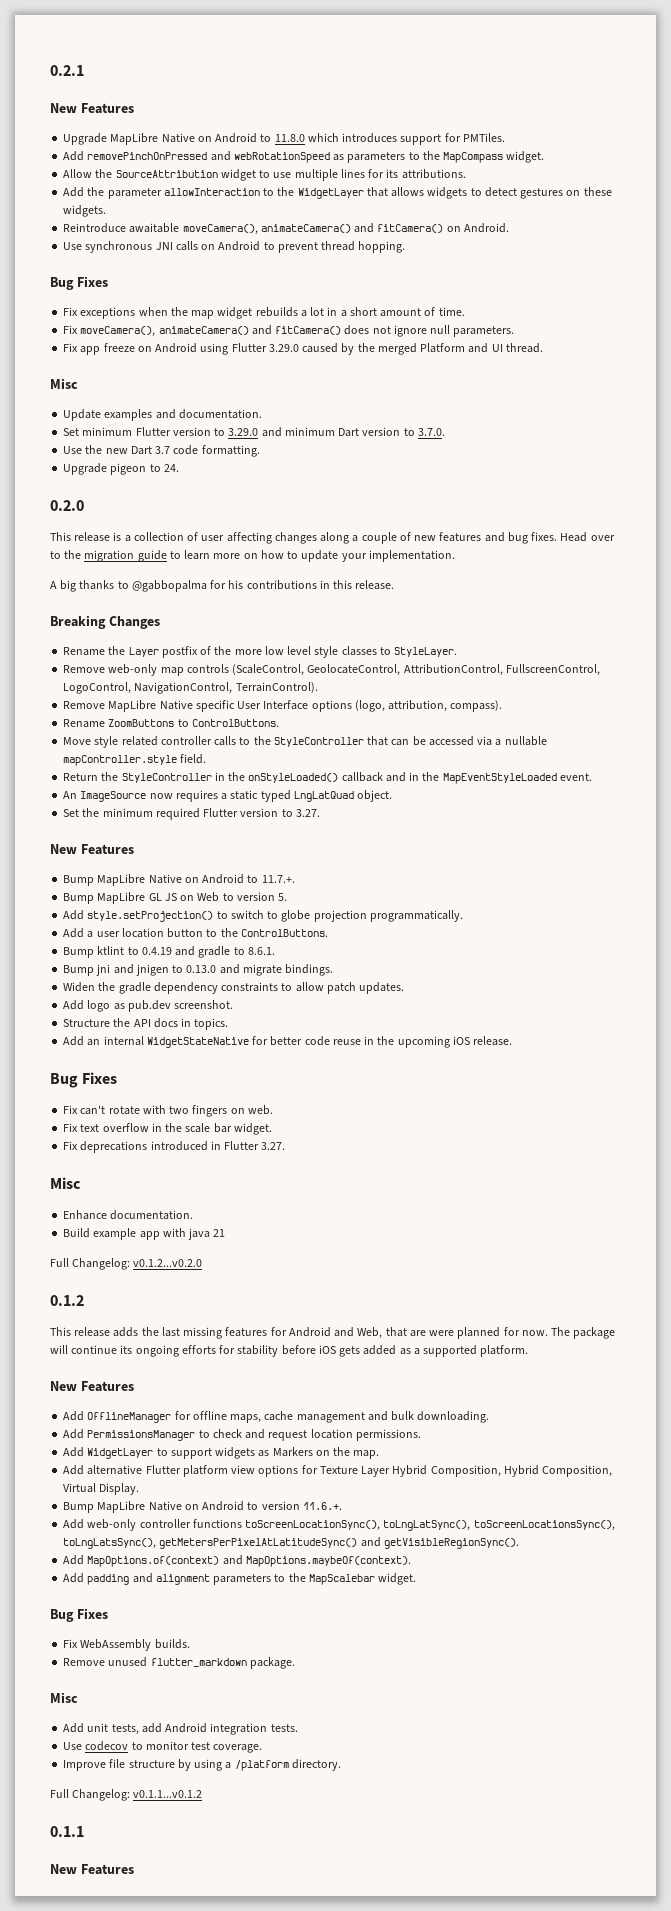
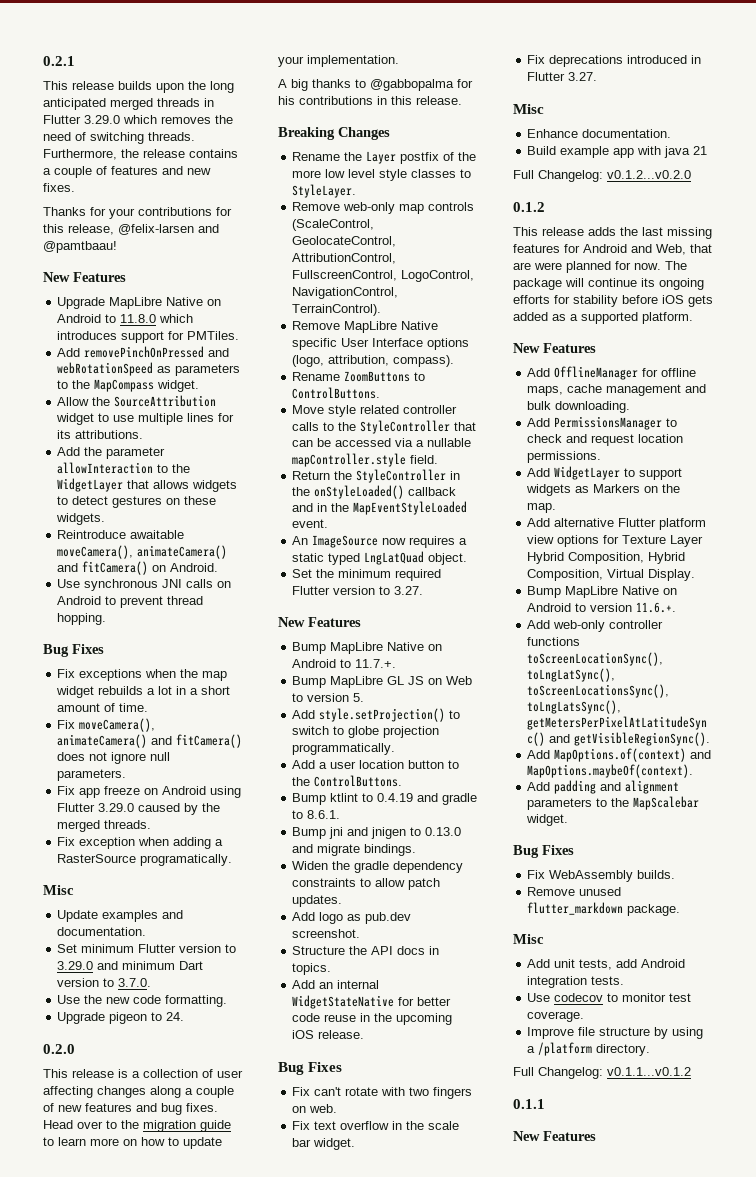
+ This release builds upon the long anticipated merged threads in Flutter 3.29.0 which removes the need of switching threads. Furthermore, the release contains a couple of features and new fixes.
+ Thanks for your contributions for this release, @felix-larsen and @pamtbaau!
- Fix app freeze on Android using Flutter 3.29.0 caused by the merged Platform and UI thread.
+ Fix app freeze on Android using Flutter 3.29.0 caused by the merged threads.
+ Fix exception when adding a RasterSource programatically.
- Use the new Dart 3.7 code formatting.
+ Use the new code formatting.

_TASK TO CARRY OUT:_
All lines carrying the word "Android" must be copied from the data above.

_TASK RESPONSE:_
- Fix app freeze on Android using Flutter 3.29.0 caused by the merged Platform and UI thread.
+ Fix app freeze on Android using Flutter 3.29.0 caused by the merged threads.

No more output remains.